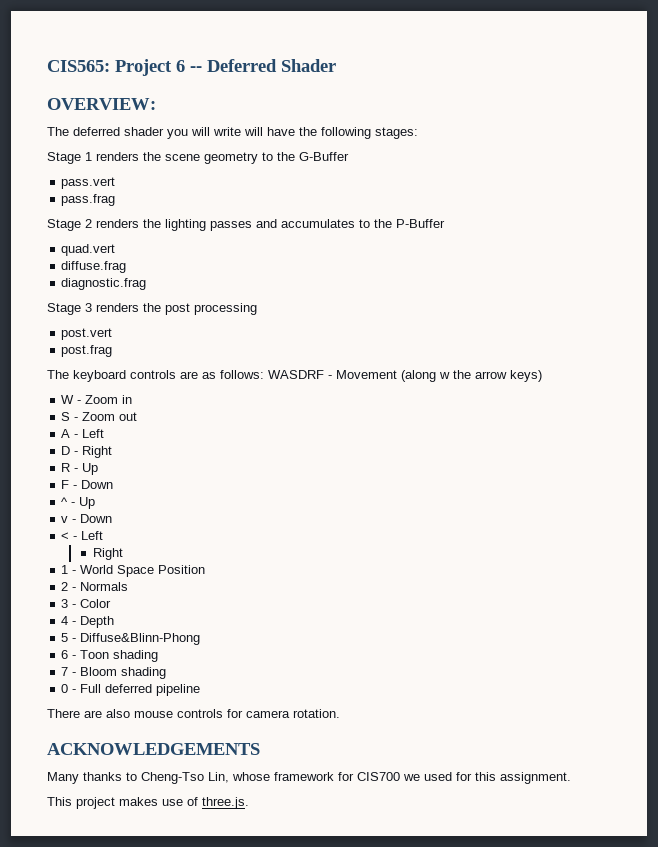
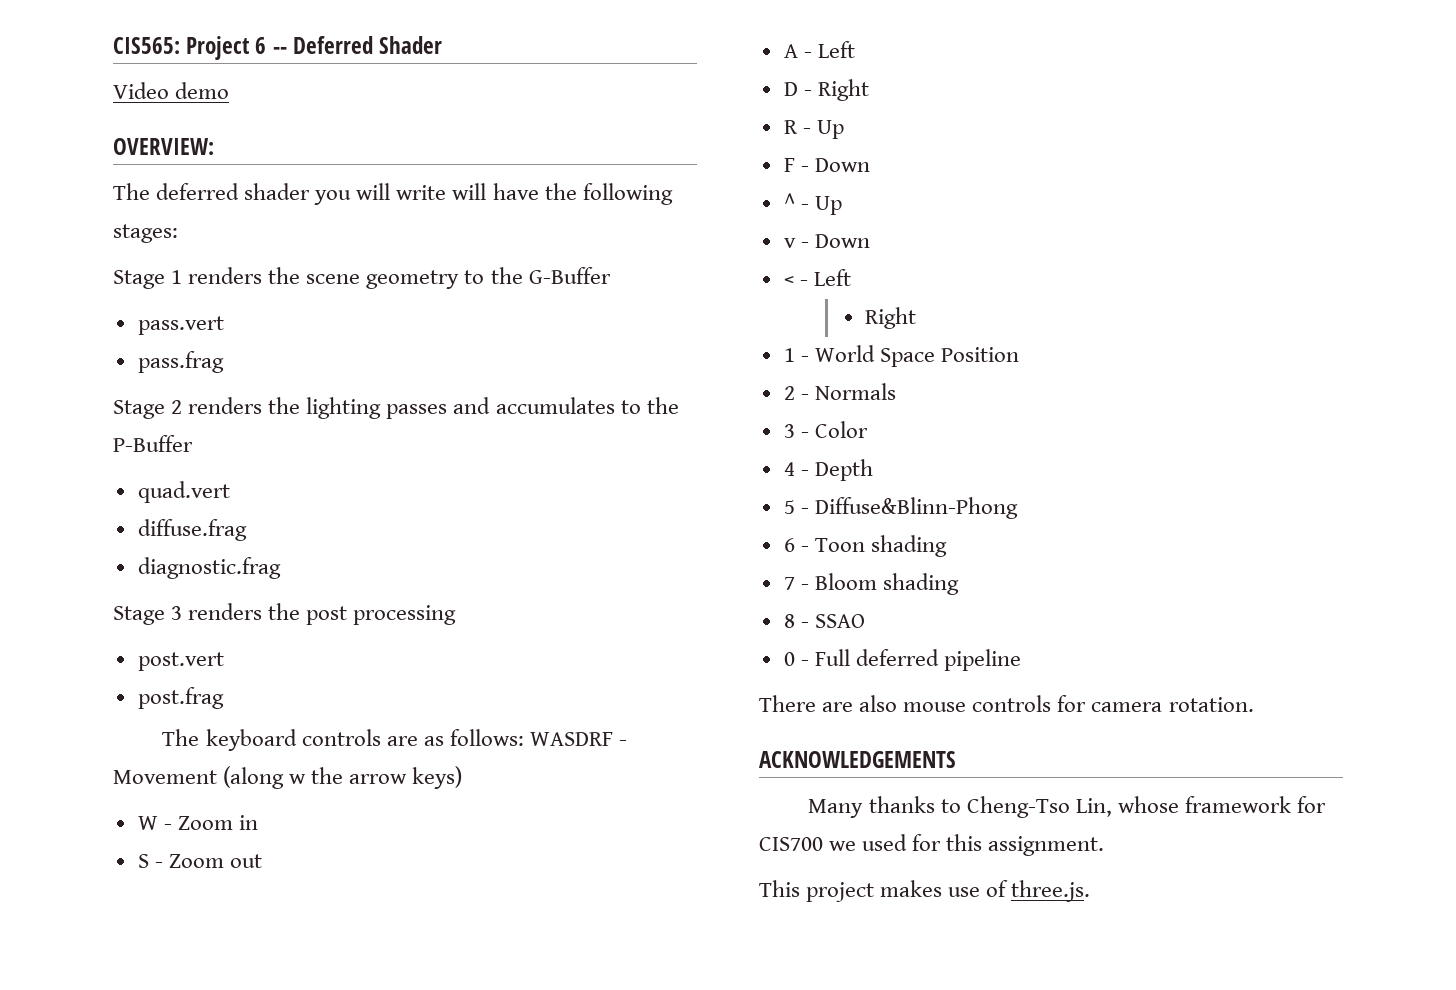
(336, 65) none -> [113,82,230,99] // Video demo
(167, 673) none -> [783,614,865,628] // 8 - SSAO

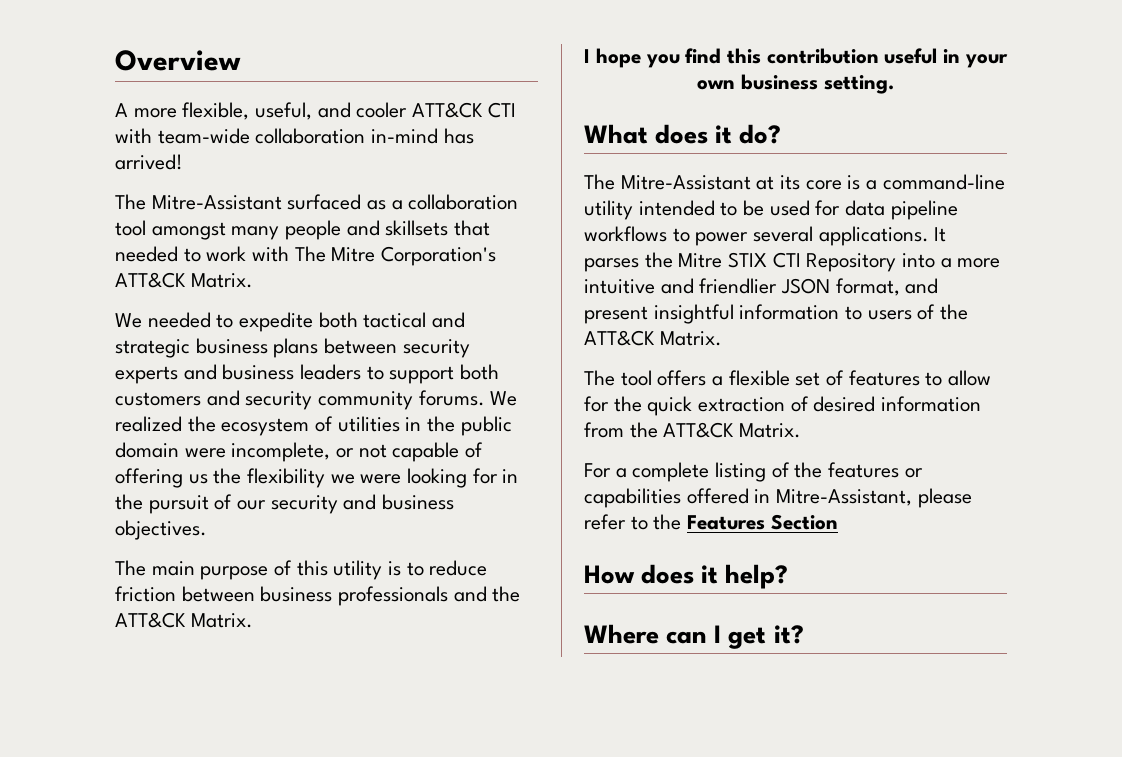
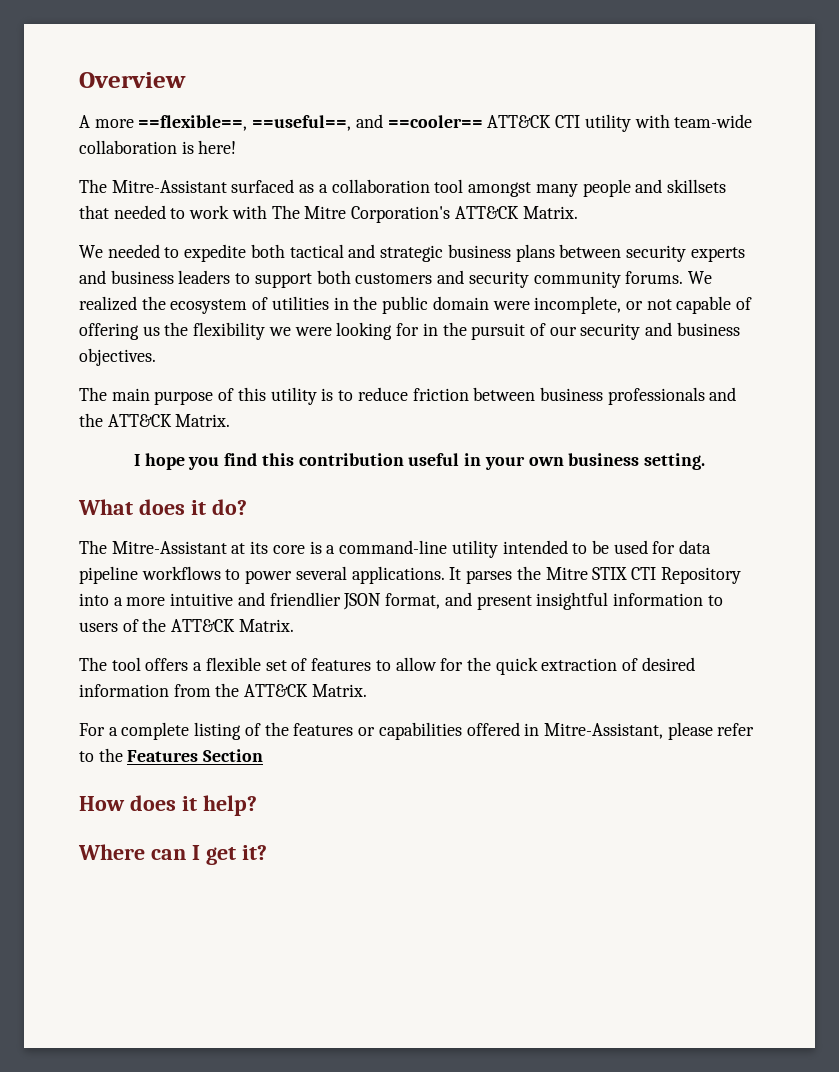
[182,102,408,120] flexible, useful, and cooler -> [138,114,483,131] ==flexible==, ==useful==, and ==cooler==
(516, 110) none -> [584,114,631,132] utility
[371,128,474,144] [115,154,183,170] in-mind has arrived! -> [181,140,237,154] is here!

= = = =

Exercise requirements — In your copy of the entries above, keep the text exact and leave out the pictures.

Solution to this exercise —
(336, 65) none -> [113,82,230,99] // Video demo
(167, 673) none -> [783,614,865,628] // 8 - SSAO

[182,102,408,120] flexible, useful, and cooler -> [138,114,483,131] ==flexible==, ==useful==, and ==cooler==
(516, 110) none -> [584,114,631,132] utility
[371,128,474,144] [115,154,183,170] in-mind has arrived! -> [181,140,237,154] is here!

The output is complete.